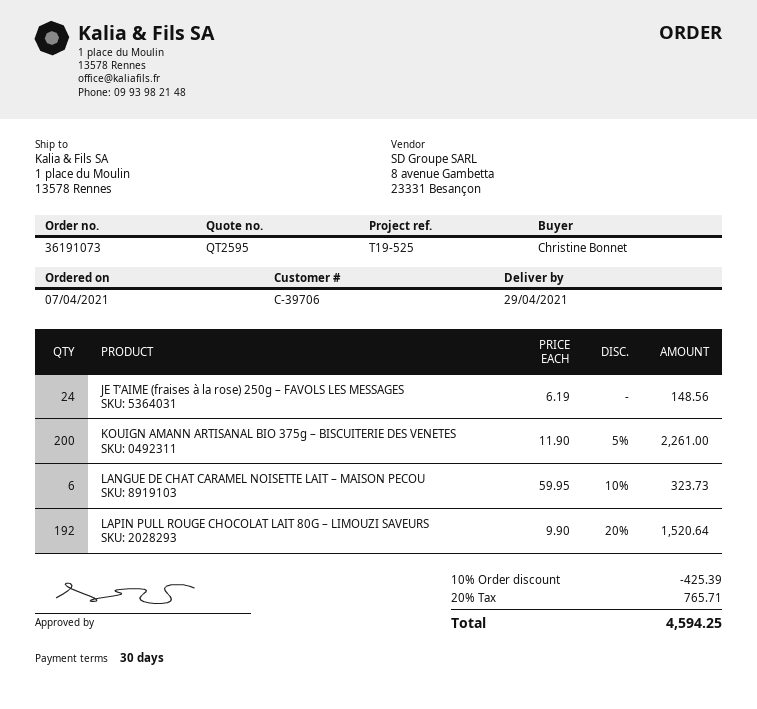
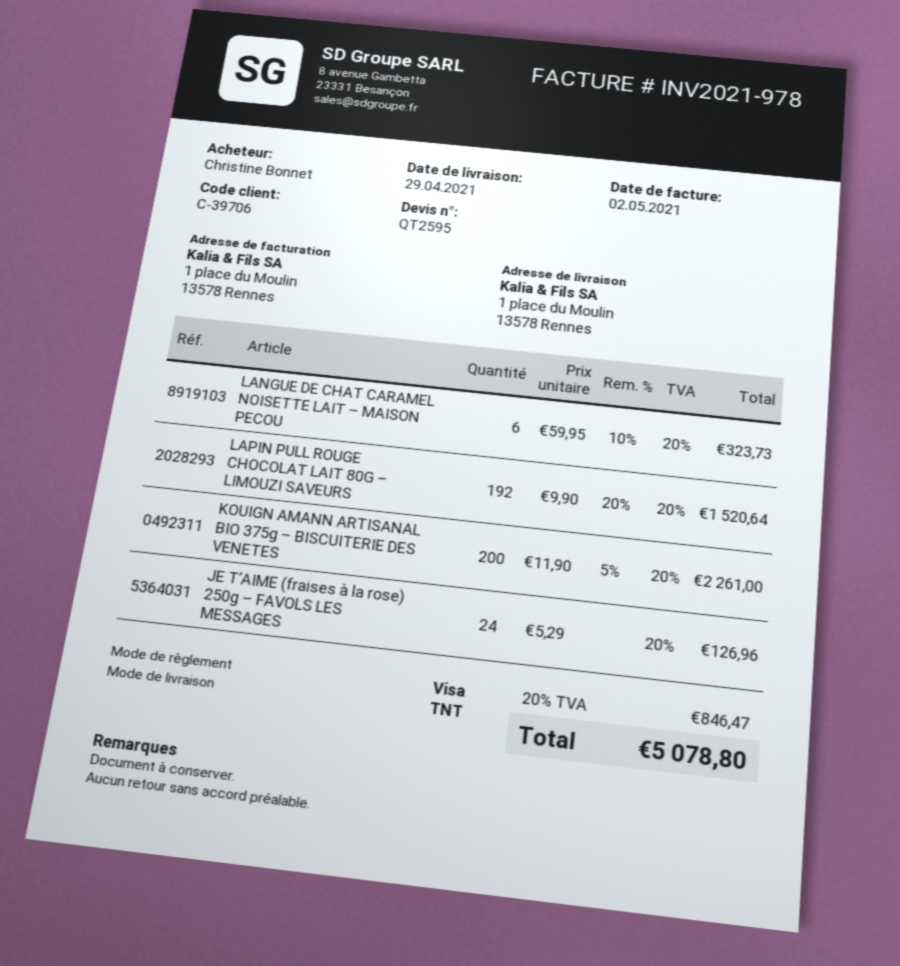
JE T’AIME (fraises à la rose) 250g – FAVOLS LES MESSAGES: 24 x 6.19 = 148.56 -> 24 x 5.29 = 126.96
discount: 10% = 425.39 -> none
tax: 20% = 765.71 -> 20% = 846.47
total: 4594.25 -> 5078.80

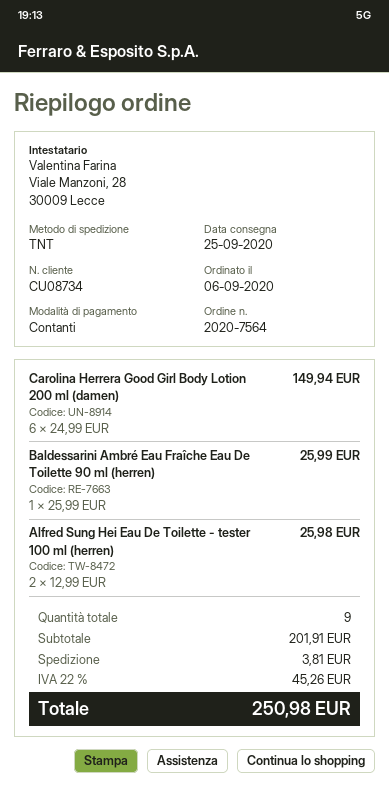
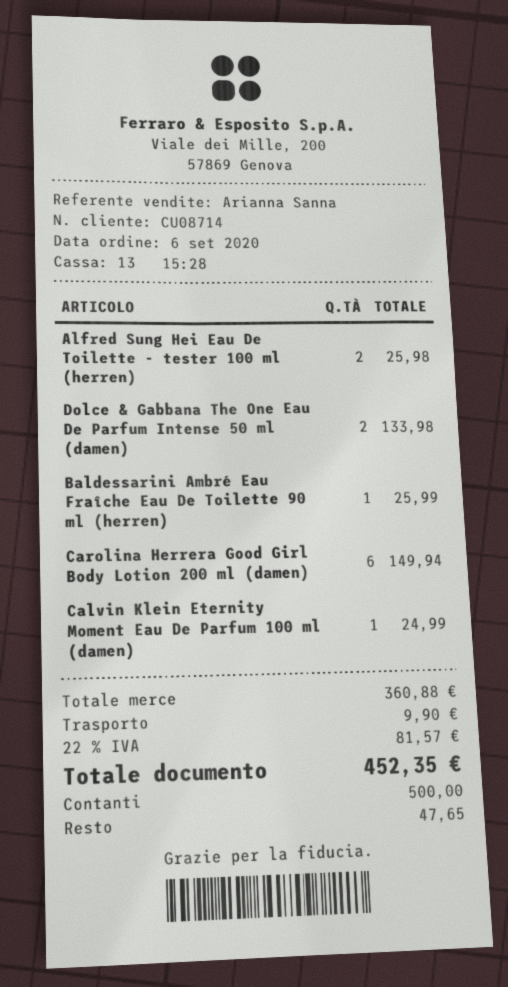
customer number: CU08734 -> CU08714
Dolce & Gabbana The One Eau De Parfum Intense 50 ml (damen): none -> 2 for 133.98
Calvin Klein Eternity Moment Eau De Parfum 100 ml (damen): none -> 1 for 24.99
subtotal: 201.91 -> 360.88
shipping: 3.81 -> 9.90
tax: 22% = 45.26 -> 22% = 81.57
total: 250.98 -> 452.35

☆ ☆ ☆ ☆ ☆

Leaving aside the images, write out every entry above exactly.

JE T’AIME (fraises à la rose) 250g – FAVOLS LES MESSAGES: 24 x 6.19 = 148.56 -> 24 x 5.29 = 126.96
discount: 10% = 425.39 -> none
tax: 20% = 765.71 -> 20% = 846.47
total: 4594.25 -> 5078.80

customer number: CU08734 -> CU08714
Dolce & Gabbana The One Eau De Parfum Intense 50 ml (damen): none -> 2 for 133.98
Calvin Klein Eternity Moment Eau De Parfum 100 ml (damen): none -> 1 for 24.99
subtotal: 201.91 -> 360.88
shipping: 3.81 -> 9.90
tax: 22% = 45.26 -> 22% = 81.57
total: 250.98 -> 452.35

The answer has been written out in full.